Now if you really want to start a foodwar, examine to phenomenon of “hot sauce” lovers and the biochemical reaction on the tongue that comes from a direct assault on the integrity of the cellular structure.
Laura writes:
Interesting.
Carolyn writes:
I agree with the Food Babe. My husband had Parkinson’s disease and was greatly helped by diet: Dr. Blaylock, the Paleo Plan, and especially a wonderful Dr. Wahl from Iowa State University who has MS and has virtually cured herself and many many others with food. (You can see her on TED). She is doing a lot of new research. We must be careful of what we put in our bodies….since it mostly converts to sugar form all the wheat products. Just look at the grocery aisles…wheat, wheat, sugar, sugar.
Paul writes:
I can verify that whatever is in pizza causes the eater not to realize he or she has had enough. I can eat enormous quantities of pizza in one sitting, and have done so. For example, I confess to eating almost two whole Domino’s medium pizzas in one sitting on several occasions. The price is right. So I have given it up and have lost fifteen pounds and still counting with exercise. A local delicacy and equally capable of packing on the pounds is French bread dunked in coffee. I can eat a whole loaf with margarine. If by chance any is left over, I just put it in the oven the next day to crisp it as my Sicilian grandmother taught me. Longer than the next day is too long. I don’t touch it anymore because it has the same power as pizza.
Mike writes:
What comes to mind to, first and foremost, after reading your posts on the ‘Pizza Industrial Complex’ is personal responsibility. The fact the man you mention is overweight isn’t so much about the food he chooses to eat as it is about the man’s continual decisions to consume so many calories and burn so relatively few. Maybe Pizza makes it easy, but the world is full of foods that are equally unhealthy.

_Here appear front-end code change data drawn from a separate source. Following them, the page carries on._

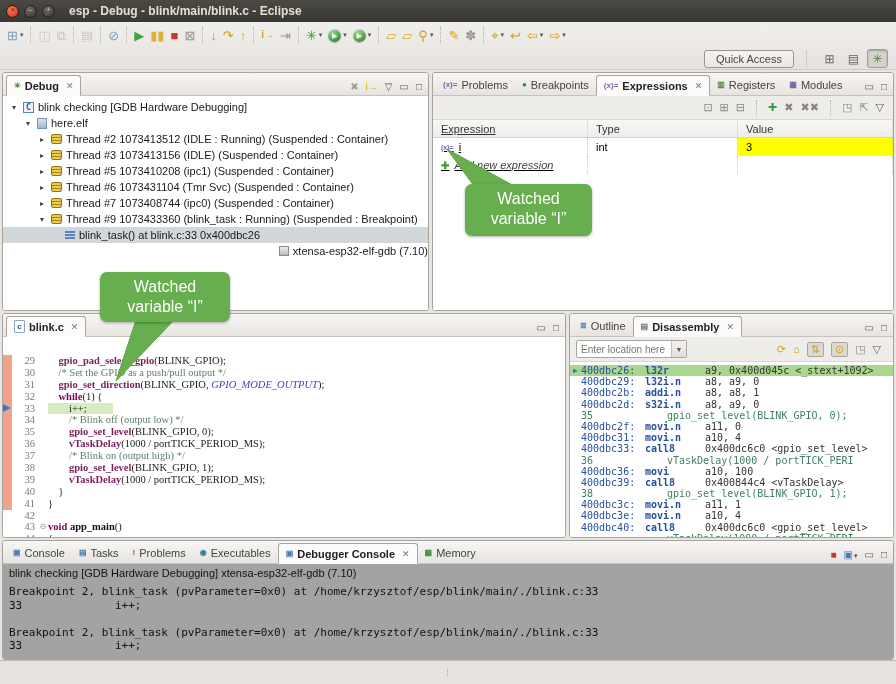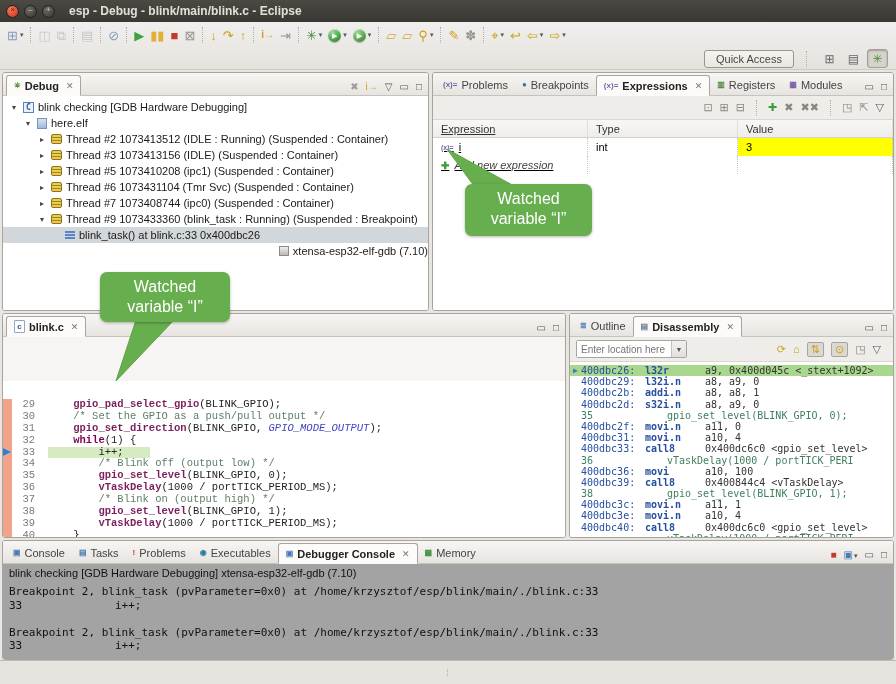--- a/index.html
+++ b/index.html
@@ -91,21 +91,21 @@
   .tbody { flex:1; background:#fff; }
   .trw { height:18px; display:flex; font-size:11px; }
   .td { display:flex; align-items:center; padding-left:8px; border-right:1px dotted #C9C6C1; }
   .td.hl { background:#FFFF00; }
   .exicon { font-size:7px; font-weight:bold; color:#7B5EA7; margin-right:5px; }
   .addrow-ic { color:#3E9B3E; font-weight:bold; font-size:10px; margin-right:5px; }
   .addrow-tx { font-style:italic; color:#3f3f3f; }
 
   
   .edbody { flex:1; background:#fff; position:relative; overflow:hidden;
-    font-family:Liberation Mono, monospace; font-size:10.5px; line-height:11.9px; padding-top:18px;margin-top:44px; }
+    font-family:Liberation Serif, serif; font-size:10.5px; line-height:11.9px; padding-top:18px; }
   .cl { display:flex; height:11.9px; }
   .diffcol { width:9px; flex:none; position:relative; }
   .diffcol.d { background:#F2A289; }
   .numcol { width:26px; flex:none; text-align:right; color:#7A7A7A; padding-right:3px; }
   .foldcol { width:10px; flex:none; color:#888; font-size:8px; text-align:center; line-height:11px; }
   .codecol { flex:1; white-space:pre; color:#222; overflow:hidden; }
   .curwrap { background:#D7EBC1; display:inline-block; padding-right:26px; }
   .tok-k { color:#7F0055; font-weight:bold; }
   .tok-f { color:#7A1F5C; font-weight:bold; }
   .tok-d { color:#111; font-weight:bold; }
@@ -514,20 +514,26 @@
         <span class="diffcol d"></span>
         <span class="numcol">41</span>
         <span class="foldcol"></span>
         <span class="codecol"><span class="tok-p">}</span></span>
       </div>
       <div class="cl">
         <span class="diffcol"></span>
         <span class="numcol">42</span>
         <span class="foldcol"></span>
         <span class="codecol"></span>
+      </div>
+      <div class="cl">
+        <span class="diffcol"></span>
+        <span class="numcol">43</span>
+        <span class="foldcol">⊖</span>
+        <span class="codecol"><span class="tok-k">void</span><span class="tok-p"> </span><span class="tok-d">app_main</span><span class="tok-p">()</span></span>
       </div>
       <div class="cl">
         <span class="diffcol"></span>
         <span class="numcol">44</span>
         <span class="foldcol"></span>
         <span class="codecol"><span class="tok-p">{</span></span>
       </div>
       <div class="cl">
         <span class="diffcol"></span>
         <span class="numcol">45</span>

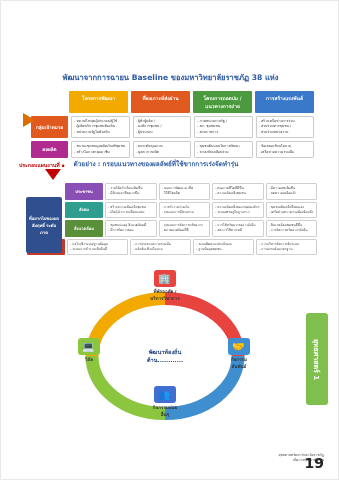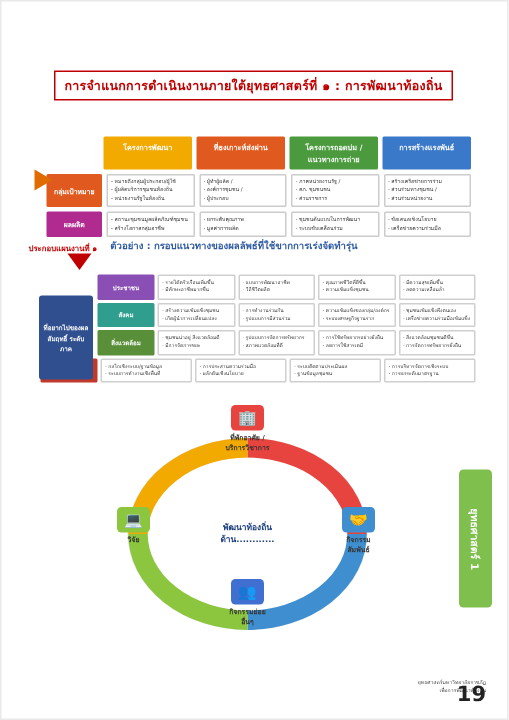--- a/index.html
+++ b/index.html
@@ -153,23 +153,21 @@
   .pageno{
     position:absolute;right:14px;bottom:8px;
     font-size:14px;font-weight:bold;color:#222;
   }
 </style>
 </head>
 <body>
 
 <div class="page">
 
-  <div class="title-wrap">
-    <div class="title">การจำแนกการดำเนินงานภายใต้ยุทธศาสตร์ที่ ๑ : การพัฒนาท้องถิ่น</div>
-  </div>
+  <div class="subtitle">พัฒนาจากการฉายน Baseline ของมหาวิทยาลัยราชภัฏ 38 แห่ง</div>
 
   <div class="matrix">
     <div class="mx-head">
       <div class="cell" style="background:#f2a900">โครงการพัฒนา</div>
       <div class="cell" style="background:#e05a1f">ที่ธงเกาะห์ส่งผ่าน</div>
       <div class="cell" style="background:#4b9b3e">โครงการถอดบ่ม / แนวทางการถ่าย</div>
       <div class="cell" style="background:#3a78c9">การสร้างแรงพันธ์</div>
     </div>
 
     <div class="mx-row">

About ten years ago, I lost about 50 pounds. (Since then, I have kept it off.) To put the number in perspective, losing the weight required burning 175,000 calories more than I consumed – the equivalent of skipping entirely 70 days of ‘normal’ eating. Conversely, gaining the weight required consuming that much more food than I burned. To pin that level of caloric imbalance on a single type of food vastly over-simplifies fundamental problems with the way I was living my life. Fixing the problem hasn’t been about eliminating classes of food as much as it’s been about continually choosing to eat less, continually choosing to exercise more, and realizing making these choices is a life-long challenge.
Laura writes:
As far as I know that pregnant man doesn’t eat pizza, but I would be surprised if he doesn’t eat a lot of junk and if he eats home-cooked meals. And, yes, he obviously lacks restraint.